Un peu de courage, songea-t-elle. Dans trois jours, elle serait enfin hors de ce trou à rats. Certes, l'entraînement serait dur, elle le savait par le biais de Walter. Mais au moins, elle n'aurait plus à frotter du linge à s'en faire saigner les mains pour gagner de quoi vivre. Son frère sortirait des brigades d'entraînement dans un an seulement, et n'avait donc pas de solde. Mais si lui était nourri, logé et blanchi, ce n'était pas le cas de sa cadette, qui devait bien trouver un moyen de gagner de quoi survivre.

Si certains des réfugiés du désastre de Shiganshina avaient été pris en charge, deux ans auparavant, plusieurs enfants s'étaient retrouvés sans ressources.
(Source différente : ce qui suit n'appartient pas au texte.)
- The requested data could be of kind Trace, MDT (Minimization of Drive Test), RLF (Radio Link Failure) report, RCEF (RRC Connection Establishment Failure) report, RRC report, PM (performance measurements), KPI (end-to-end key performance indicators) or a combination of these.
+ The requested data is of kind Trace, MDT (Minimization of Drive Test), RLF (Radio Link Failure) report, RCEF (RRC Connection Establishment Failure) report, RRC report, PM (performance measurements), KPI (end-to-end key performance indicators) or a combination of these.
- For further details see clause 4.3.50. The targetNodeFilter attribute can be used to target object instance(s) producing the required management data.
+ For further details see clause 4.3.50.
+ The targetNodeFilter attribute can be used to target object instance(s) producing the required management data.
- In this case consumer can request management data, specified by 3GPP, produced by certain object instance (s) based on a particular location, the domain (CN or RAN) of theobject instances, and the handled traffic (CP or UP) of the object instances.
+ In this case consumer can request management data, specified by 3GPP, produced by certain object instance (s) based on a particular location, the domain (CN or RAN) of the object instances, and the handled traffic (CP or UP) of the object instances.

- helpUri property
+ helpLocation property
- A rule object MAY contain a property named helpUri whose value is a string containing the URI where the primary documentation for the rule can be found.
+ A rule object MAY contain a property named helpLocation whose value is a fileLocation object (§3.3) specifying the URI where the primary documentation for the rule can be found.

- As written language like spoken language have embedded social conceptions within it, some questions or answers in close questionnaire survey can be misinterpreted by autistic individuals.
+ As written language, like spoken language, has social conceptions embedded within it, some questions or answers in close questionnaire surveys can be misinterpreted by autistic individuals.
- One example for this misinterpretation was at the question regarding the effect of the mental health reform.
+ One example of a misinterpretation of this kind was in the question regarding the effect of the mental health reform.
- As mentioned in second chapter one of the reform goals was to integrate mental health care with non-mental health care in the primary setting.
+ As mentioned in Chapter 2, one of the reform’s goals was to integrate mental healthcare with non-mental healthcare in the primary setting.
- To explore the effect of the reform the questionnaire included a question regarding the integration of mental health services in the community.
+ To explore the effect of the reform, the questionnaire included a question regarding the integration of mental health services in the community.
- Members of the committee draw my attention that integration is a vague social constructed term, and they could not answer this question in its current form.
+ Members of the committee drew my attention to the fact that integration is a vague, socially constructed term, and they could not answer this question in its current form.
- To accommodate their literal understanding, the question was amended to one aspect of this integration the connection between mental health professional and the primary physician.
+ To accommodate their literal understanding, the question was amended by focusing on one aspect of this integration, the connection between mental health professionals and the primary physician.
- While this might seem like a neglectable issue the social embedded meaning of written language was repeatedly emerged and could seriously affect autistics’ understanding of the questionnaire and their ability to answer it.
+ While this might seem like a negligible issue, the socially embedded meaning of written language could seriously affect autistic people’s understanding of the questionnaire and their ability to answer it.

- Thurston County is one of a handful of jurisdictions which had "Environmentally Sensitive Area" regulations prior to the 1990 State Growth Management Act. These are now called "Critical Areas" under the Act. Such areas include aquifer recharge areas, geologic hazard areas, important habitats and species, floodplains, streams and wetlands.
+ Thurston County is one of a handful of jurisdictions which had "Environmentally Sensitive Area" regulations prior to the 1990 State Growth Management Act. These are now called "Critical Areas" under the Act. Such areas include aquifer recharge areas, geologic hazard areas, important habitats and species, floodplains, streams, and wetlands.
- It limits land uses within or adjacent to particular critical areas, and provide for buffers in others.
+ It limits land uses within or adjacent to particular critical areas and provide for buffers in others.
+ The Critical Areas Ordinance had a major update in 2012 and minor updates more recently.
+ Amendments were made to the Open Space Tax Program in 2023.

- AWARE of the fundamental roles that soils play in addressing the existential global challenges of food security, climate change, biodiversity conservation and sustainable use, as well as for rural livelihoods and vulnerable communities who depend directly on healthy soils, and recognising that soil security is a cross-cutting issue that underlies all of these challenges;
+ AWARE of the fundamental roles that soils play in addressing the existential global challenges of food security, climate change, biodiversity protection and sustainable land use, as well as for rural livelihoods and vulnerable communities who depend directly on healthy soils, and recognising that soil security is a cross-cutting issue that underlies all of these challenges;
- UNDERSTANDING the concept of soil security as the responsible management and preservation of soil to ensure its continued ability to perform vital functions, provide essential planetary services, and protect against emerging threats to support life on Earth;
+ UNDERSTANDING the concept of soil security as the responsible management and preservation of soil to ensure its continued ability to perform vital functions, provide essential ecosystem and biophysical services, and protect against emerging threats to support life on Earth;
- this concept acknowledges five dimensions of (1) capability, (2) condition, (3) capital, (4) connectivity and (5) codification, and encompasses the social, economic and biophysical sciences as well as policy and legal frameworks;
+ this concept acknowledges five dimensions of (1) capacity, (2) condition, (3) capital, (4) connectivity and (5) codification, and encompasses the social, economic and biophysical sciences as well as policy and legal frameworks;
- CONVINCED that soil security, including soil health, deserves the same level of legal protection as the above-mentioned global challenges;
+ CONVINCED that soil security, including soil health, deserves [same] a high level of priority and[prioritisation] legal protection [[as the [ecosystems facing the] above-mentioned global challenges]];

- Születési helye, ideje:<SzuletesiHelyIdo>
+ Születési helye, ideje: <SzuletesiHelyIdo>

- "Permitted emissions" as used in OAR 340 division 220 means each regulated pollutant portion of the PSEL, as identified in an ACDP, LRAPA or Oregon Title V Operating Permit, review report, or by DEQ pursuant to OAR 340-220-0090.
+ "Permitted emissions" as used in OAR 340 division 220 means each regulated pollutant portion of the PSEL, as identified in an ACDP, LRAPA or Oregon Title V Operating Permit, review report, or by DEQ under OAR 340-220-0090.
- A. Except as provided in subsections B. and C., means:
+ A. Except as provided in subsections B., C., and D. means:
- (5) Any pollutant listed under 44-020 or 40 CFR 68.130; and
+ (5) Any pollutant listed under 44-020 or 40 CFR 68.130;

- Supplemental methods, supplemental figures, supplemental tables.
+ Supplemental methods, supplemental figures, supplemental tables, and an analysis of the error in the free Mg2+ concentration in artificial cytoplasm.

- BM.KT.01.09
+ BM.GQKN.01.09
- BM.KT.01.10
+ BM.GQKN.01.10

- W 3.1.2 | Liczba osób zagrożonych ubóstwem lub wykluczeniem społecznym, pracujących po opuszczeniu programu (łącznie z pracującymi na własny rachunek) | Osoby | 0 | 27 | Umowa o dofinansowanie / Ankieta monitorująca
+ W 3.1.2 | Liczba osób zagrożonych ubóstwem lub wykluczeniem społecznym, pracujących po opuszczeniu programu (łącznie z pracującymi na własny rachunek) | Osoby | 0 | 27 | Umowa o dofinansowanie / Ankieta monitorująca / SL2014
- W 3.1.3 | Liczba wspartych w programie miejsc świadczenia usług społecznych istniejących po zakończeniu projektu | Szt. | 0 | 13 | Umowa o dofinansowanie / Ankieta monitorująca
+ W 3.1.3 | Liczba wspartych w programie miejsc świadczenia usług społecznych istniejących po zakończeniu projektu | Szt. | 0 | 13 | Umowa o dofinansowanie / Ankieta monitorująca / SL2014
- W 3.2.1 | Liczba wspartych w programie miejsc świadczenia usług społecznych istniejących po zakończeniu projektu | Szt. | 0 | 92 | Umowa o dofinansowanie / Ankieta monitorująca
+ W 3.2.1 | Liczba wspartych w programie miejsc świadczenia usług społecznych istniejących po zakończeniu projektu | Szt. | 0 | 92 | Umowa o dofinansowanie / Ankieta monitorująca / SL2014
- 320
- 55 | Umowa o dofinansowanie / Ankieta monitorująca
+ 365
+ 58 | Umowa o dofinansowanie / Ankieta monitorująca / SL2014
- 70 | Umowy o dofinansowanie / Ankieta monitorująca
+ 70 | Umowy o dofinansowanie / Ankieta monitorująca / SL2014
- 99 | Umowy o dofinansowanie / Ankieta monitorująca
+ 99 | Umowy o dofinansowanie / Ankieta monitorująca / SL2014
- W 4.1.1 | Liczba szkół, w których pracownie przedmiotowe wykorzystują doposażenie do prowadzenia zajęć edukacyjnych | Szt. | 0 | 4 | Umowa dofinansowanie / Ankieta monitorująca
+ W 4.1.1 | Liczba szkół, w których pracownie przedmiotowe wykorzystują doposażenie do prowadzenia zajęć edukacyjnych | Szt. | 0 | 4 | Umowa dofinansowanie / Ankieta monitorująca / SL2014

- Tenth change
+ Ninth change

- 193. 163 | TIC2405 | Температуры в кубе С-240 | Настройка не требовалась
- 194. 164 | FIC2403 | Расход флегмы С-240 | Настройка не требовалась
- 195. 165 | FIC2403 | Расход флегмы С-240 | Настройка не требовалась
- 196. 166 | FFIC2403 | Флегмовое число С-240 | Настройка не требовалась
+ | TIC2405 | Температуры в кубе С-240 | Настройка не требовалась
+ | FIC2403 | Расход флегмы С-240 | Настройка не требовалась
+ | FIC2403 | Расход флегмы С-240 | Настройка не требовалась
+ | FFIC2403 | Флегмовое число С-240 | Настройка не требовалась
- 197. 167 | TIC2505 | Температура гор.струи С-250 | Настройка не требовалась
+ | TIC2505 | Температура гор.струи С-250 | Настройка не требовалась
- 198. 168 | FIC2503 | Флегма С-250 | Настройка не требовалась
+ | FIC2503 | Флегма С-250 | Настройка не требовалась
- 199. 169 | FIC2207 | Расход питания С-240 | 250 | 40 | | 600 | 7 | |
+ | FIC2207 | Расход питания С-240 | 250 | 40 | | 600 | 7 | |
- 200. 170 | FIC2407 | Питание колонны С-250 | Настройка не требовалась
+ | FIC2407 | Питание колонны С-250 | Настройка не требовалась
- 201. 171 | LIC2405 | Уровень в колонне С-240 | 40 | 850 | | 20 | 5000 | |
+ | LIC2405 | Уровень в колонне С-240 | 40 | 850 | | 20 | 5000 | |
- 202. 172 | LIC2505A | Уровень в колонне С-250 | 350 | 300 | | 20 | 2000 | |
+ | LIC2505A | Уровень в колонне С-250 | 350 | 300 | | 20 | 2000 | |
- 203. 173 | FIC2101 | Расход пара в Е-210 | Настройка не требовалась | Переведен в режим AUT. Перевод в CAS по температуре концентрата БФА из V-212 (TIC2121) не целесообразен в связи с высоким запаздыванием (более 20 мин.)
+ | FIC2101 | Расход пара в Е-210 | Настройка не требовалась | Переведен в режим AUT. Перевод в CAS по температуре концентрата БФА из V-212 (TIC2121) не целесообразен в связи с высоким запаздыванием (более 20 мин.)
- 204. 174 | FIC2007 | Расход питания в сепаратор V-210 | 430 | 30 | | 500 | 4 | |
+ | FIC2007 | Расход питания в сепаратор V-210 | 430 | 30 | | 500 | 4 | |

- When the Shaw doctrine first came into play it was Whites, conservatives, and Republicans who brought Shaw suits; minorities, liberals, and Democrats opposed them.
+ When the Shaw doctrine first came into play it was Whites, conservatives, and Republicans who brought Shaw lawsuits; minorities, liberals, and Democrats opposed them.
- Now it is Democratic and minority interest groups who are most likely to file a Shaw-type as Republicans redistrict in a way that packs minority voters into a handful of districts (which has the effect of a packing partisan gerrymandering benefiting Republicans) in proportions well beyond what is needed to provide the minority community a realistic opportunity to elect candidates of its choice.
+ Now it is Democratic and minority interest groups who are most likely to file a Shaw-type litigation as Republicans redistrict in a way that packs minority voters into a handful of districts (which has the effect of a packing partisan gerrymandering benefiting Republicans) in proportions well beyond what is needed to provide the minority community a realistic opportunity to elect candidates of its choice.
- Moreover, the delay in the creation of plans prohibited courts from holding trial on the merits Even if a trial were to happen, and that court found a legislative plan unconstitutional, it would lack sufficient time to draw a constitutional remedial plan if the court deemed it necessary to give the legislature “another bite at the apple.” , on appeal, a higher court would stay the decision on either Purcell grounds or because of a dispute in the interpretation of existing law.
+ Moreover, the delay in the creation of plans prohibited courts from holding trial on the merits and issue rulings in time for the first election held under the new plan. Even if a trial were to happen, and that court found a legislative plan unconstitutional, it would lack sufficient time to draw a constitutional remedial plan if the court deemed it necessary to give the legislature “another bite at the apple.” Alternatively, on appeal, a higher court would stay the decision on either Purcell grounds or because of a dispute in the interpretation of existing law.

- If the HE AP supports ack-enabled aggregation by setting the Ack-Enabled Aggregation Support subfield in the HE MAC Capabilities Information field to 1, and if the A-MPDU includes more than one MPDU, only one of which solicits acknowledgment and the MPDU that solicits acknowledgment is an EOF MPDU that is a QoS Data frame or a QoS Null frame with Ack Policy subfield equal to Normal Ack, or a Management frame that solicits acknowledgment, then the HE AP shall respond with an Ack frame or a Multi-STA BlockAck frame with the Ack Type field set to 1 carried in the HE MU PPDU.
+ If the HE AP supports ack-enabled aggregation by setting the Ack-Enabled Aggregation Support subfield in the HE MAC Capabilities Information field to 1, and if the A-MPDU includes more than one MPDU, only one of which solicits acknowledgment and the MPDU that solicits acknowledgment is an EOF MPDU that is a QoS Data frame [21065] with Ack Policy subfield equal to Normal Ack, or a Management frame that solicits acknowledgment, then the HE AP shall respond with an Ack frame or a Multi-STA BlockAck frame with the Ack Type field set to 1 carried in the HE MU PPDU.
Dont elle. Elle avait réussi à attendrir une vieille femme qui acceptait de la laisser dormir dans la chambre d'amis sans la faire payer, mais elle n'avait pas de quoi les faire vivre toutes les deux, aussi avait-il fallu que Liesel trouve rapidement du travail. Elle avait fouillé dans les tréfonds de son cerveau, et avait fini par trouver une solution : récupérer le linge des mères de famille débordées et s'en charger, moyennant salaire bien entendu. Ce n'était pas grand chose, et c'était une tâche ingrate, mais elle était consciente que par rapport à certains, elle avait de la chance.

Quelque part, elle en voulait à son frère de l'avoir lâchée. Il fallait avouer qu'il était très différent, depuis la disparition de leur famille. Plus froid, bien moins expressif, étrangement distant. Ils avaient toujours eu une relation relativement complice malgré leurs fréquents conflits, aussi avait-elle était aussi surprise que blessée le jour où il lui avait annoncé qu'il rejoignait les brigades d'entraînement, quelques jours seulement après leur arrivée au district de Trost. D'autant plus qu'il avait montré une détermination farouche à la protéger depuis qu'ils avaient quitté la maison.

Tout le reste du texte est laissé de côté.